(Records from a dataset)
####

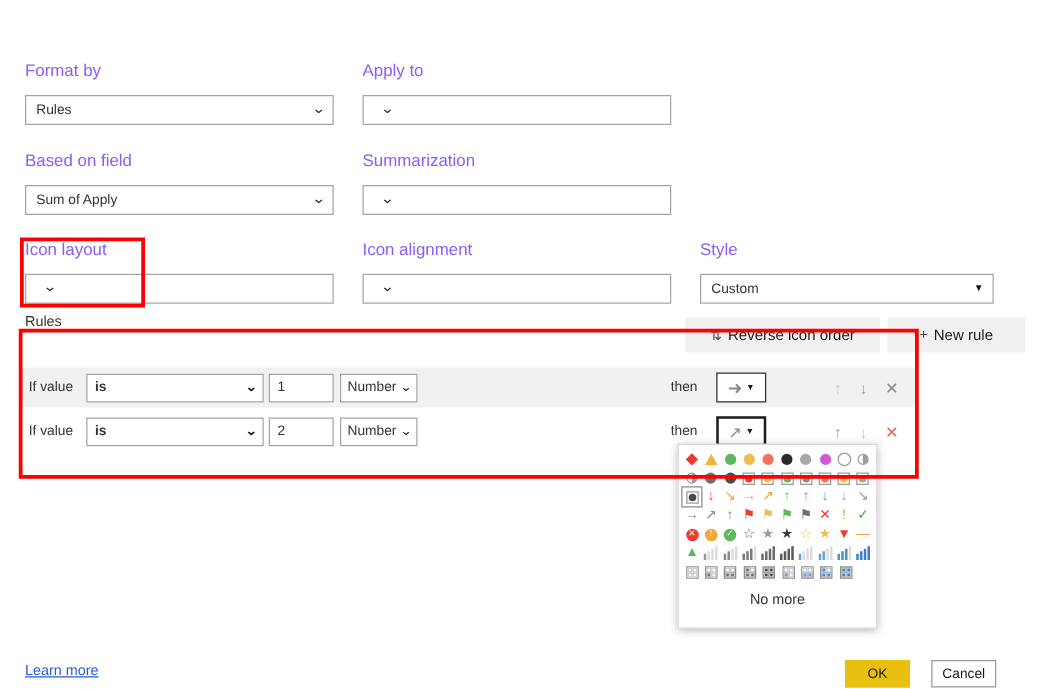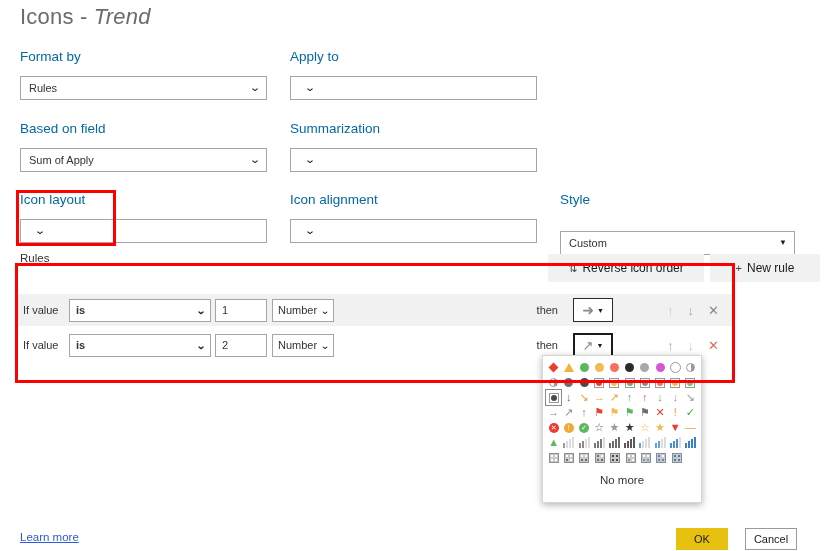"Icons - Trend" div.title { html: <div> <span>Icons - </span><span>Trend</span> </div> -> none }
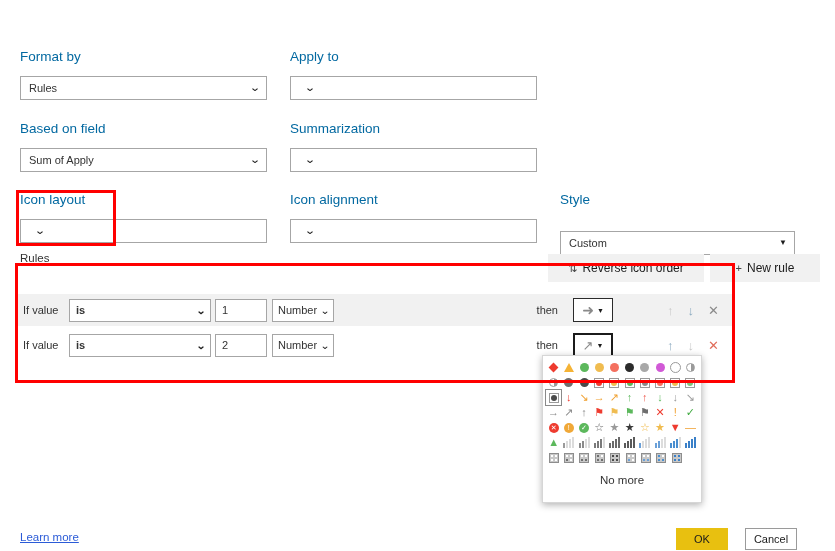"Format by" .lbl { color: #0369a1 -> #8b5cf6 }
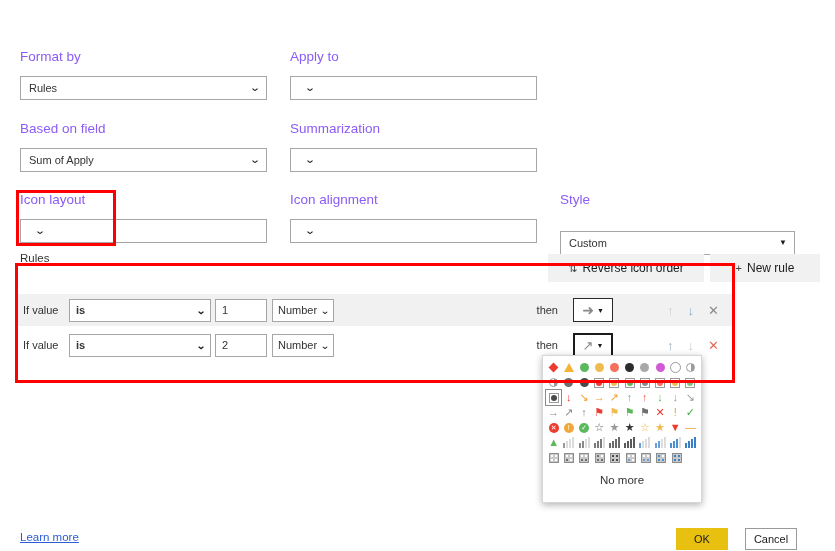"Custom" div.combo { margin-top: 12px -> none }
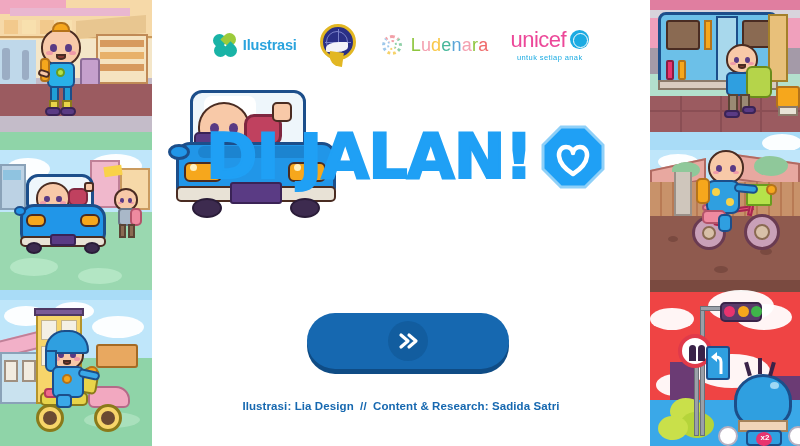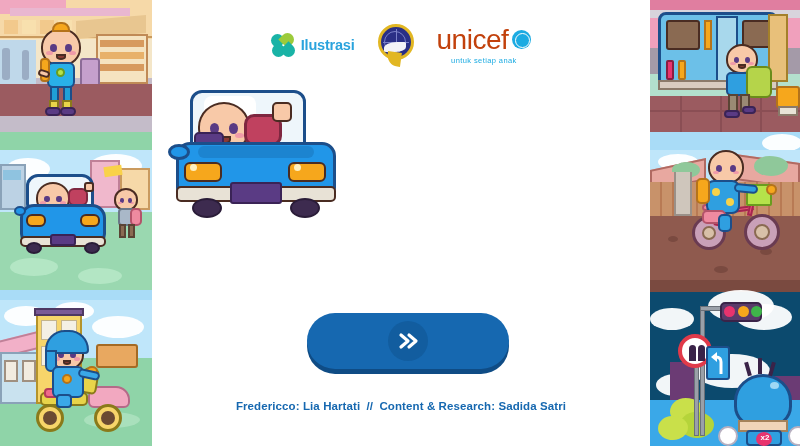"Ludenara" div.logo { html: none -> <div> <span> <span></span> <span></span> </span> <span><span>L</span><span>u</span><span>d</span><span>e</span><span>n</span><span>a</span><span>r</span><span>a</span></span> </div> }
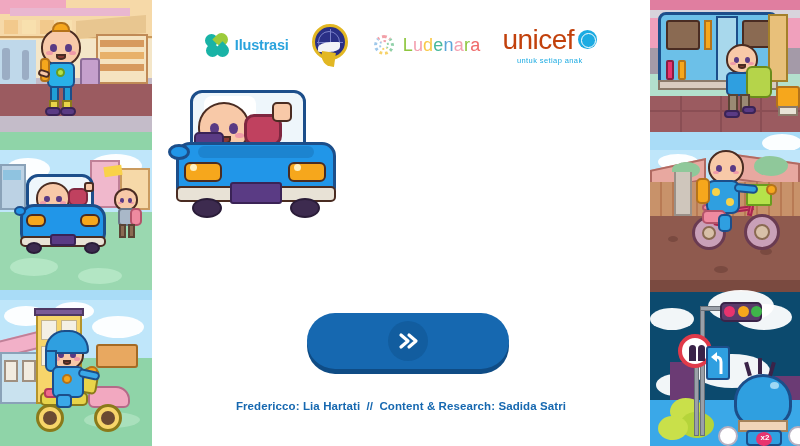"unicef" .unicef-word { color: #c2410c -> #ec4899; font-size: 28px -> 22px }
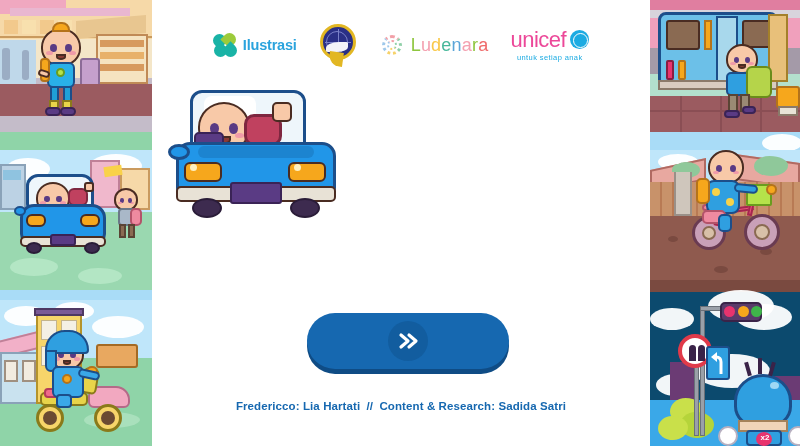"DI JALAN!" div { html: none -> <div> <div>DI JALAN!</div> <div> <svg> <polygon></polygon> <path></path> </svg> </div> </div> }
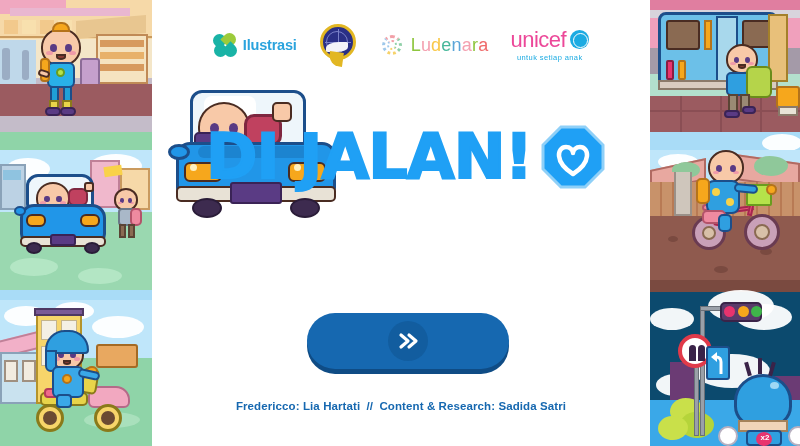"Fredericco: Lia Hartati" span { text: Fredericco: Lia Hartati -> Ilustrasi: Lia Design }
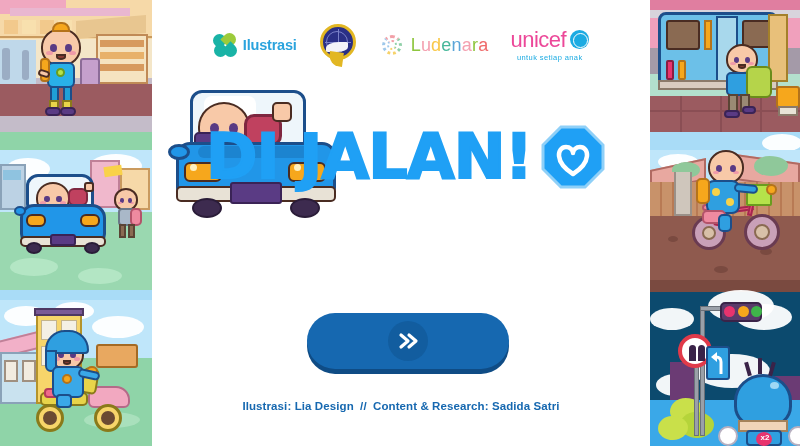"x2" .yellowbg { background: #0c4a6e -> #ef4444 }
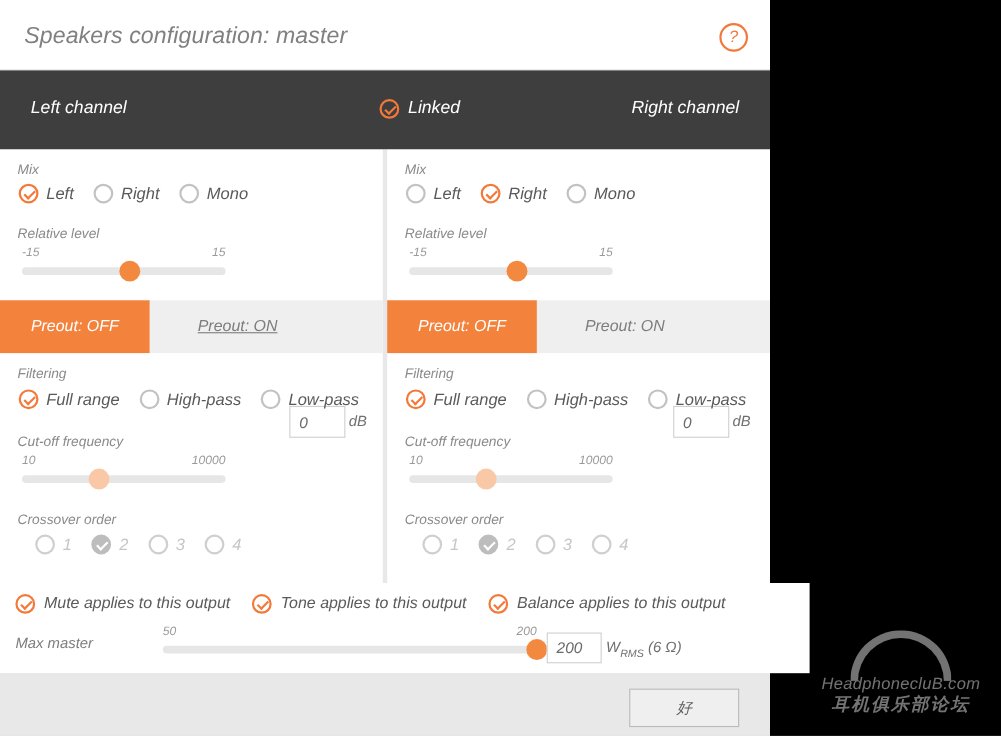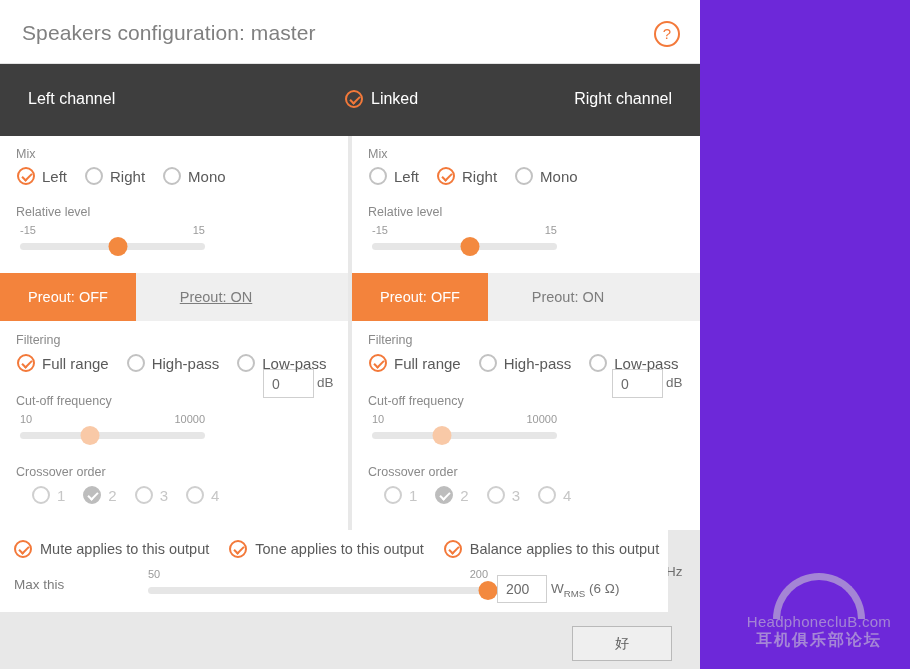"Speakers configuration: master" #root { background: #6d28d9 -> #000000; font-style: none -> italic }
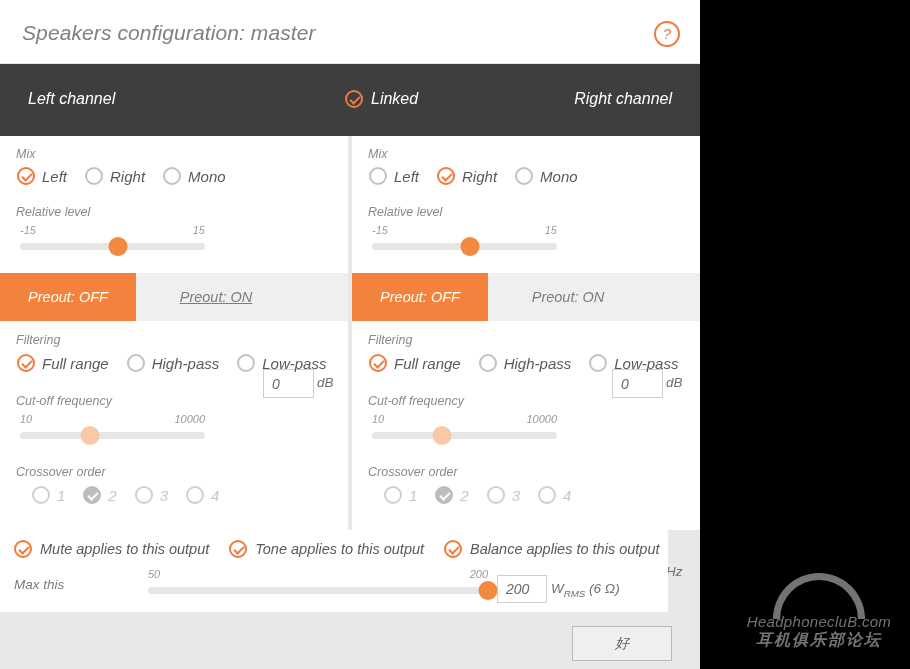"Mute applies to this output" #bottom-panel { width: 668px -> 736px }
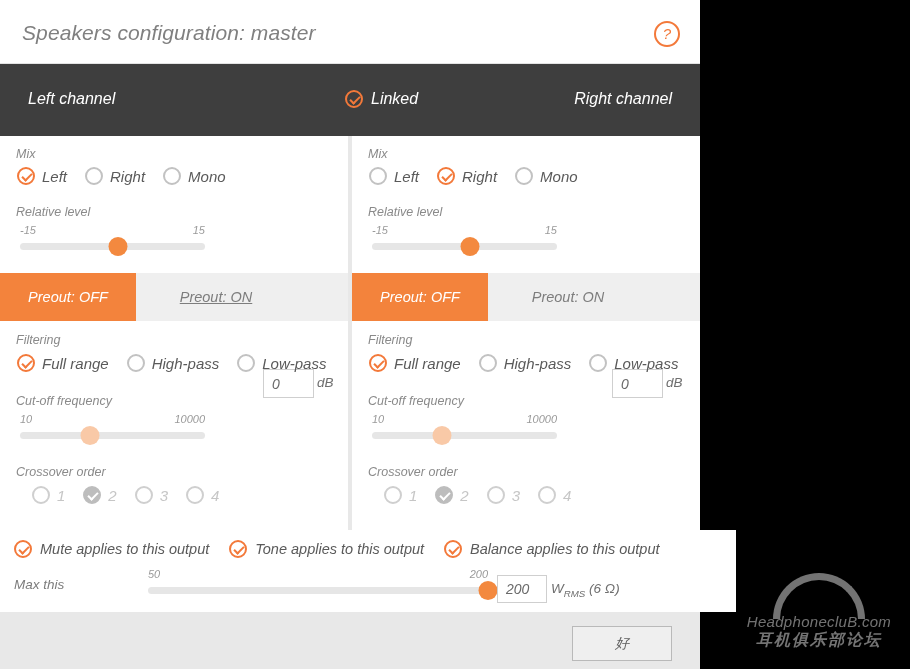"Max this" div { text: this -> master }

####

#### WORK TO BE COMPLETED:
For each record above, write it out exactly and omit any picture.

#### COMPLETED EXERCISE:
"Icons - Trend" div.title { html: <div> <span>Icons - </span><span>Trend</span> </div> -> none }
"Format by" .lbl { color: #0369a1 -> #8b5cf6 }
"Custom" div.combo { margin-top: 12px -> none }
"Ludenara" div.logo { html: none -> <div> <span> <span></span> <span></span> </span> <span><span>L</span><span>u</span><span>d</span><span>e</span><span>n</span><span>a</span><span>r</span><span>a</span></span> </div> }
"unicef" .unicef-word { color: #c2410c -> #ec4899; font-size: 28px -> 22px }
"DI JALAN!" div { html: none -> <div> <div>DI JALAN!</div> <div> <svg> <polygon></polygon> <path></path> </svg> </div> </div> }
"Fredericco: Lia Hartati" span { text: Fredericco: Lia Hartati -> Ilustrasi: Lia Design }
"x2" .yellowbg { background: #0c4a6e -> #ef4444 }
"Speakers configuration: master" #root { background: #6d28d9 -> #000000; font-style: none -> italic }
"Mute applies to this output" #bottom-panel { width: 668px -> 736px }
"Max this" div { text: this -> master }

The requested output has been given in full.